There’s a popular poem about JOY which you may have heard before. It’s an acrostic:
It’s another way of saying, “If you really want to be happy in life, you’ll learn to love Jesus more than anyone else, even yourself.”
I was taught this way of life as child. It teaches faith in God and selflessness. But as I became an adult, I began to wonder if this what Jesus’ own ministry modeled this acrostic of JOY? Did Jesus never eat, sleep, take retreats or be quiet from time to time? Christian culture seemed to teach me that Jesus was a robot of activity, never stopping.
But the truth is: Jesus stopped! He napped. He found quiet time just for himself. He prayed often alone. Go read any gospel and count the references to activities such as this.
Yet, often it’s not what we model in the church.
I can’t tell you how many times I’ve been at clergy gatherings where fellow colleagues have boasted of “never taking their vacation” or “working from sun up from sun down.”

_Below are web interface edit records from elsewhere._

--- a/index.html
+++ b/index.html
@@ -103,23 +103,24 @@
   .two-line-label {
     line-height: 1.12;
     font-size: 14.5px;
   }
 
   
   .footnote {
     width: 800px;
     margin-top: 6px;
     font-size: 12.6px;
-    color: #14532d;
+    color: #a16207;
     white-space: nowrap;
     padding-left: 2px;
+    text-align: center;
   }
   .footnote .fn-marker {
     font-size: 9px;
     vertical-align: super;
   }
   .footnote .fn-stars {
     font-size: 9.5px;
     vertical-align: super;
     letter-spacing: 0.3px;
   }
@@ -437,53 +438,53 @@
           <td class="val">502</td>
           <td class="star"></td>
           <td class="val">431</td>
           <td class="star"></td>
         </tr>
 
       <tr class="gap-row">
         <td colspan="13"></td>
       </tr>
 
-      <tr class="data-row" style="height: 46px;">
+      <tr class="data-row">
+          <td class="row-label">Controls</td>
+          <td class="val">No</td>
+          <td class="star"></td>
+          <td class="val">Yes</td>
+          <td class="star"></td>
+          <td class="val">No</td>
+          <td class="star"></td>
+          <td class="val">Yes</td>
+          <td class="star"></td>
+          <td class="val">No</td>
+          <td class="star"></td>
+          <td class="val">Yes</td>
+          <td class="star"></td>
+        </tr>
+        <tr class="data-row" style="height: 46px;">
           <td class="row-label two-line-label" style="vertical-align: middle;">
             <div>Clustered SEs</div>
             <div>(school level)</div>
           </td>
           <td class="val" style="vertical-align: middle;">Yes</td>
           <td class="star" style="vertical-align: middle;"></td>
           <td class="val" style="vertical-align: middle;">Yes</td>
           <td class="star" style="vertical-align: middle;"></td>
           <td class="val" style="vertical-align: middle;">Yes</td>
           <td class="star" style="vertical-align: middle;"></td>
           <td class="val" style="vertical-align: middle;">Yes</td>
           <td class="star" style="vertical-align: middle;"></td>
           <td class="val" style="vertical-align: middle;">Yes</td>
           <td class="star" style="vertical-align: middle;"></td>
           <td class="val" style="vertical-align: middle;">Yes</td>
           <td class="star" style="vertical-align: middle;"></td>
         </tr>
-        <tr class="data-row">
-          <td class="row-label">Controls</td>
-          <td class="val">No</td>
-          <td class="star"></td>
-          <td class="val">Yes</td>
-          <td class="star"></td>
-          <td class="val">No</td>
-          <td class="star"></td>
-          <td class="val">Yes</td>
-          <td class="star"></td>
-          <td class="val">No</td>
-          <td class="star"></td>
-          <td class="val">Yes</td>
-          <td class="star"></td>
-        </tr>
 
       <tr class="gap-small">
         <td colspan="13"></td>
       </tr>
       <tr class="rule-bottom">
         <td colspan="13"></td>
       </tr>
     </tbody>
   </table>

I can’t tell you how many church suppers I’ve been to where there is nothing healthy to eat.
I can’t tell you how many times I’ve seen the joy sucked out of church folks because they don’t ever stop and take a moment to enjoy the life in their own backyards!
What does this say about our faith?
As a child, I was taught salvation is making a stated confession to a community of my sin, repentance and acceptance of Jesus. It was such a big deal that people would ask, “What was the day that you came to Christ?” And, when you appropriately answered with a markable moment, your salvation story was complete.
But, in my third year of Duke Divnity School, Dr. Esther Acolotse, my pastoral care professor, challenged me on everything I thought I knew about salvation. She said:
Salvation is a process of becoming a human being– the human being God designed each of us to be at creation. To be saved, is to be made whole.
There are so many implications of this definition of salvation, if we truly embrace it. But one important one is this: that, yes, God calls us to take care of ourselves.
For, there’s no way that you and I can be human if our schedules are out of balance or if we’re eating the wrong foods or not sleeping enough. And the list of self-care could go on.
And so maybe what is saving our lives looks like this:
Spending time with people who make us happy (even if they are not the people we should be hanging out with).
Eating foods that our bodies will smile about when receiving (even if it is not what our mamas cooked growing up).
Taking naps on our days off when we are tired (even if it means saying no to grandchildren to hiring a babysitter for our kids).
Staying at home some nights and doing exactly what we want (even if we were invited to an event and should make an appearance).
And, above all, I think activities like eating, drinking, sleeping, walking are not unspiritual. In fact by engaging in them, we are glorifying God through and with our bodies. We are saying the image of God is in us and so we must rest and love and breathe as God does.
In her book, Altar in the World, Barbara Brown Taylor says about our salvation journey: “My life depends on ignoring all touted distinctions between the secular and the sacred, the physical and the spiritual, the body and the soul. What is saving my life now is becoming more fully human, trusting that there is no way to God apart from real life in the real world.”
So, I’m taking a week off to do just this– to become more human. I need more salvation. Like Taylor said- our lives depend on it.
What about you? What is saving your life right now?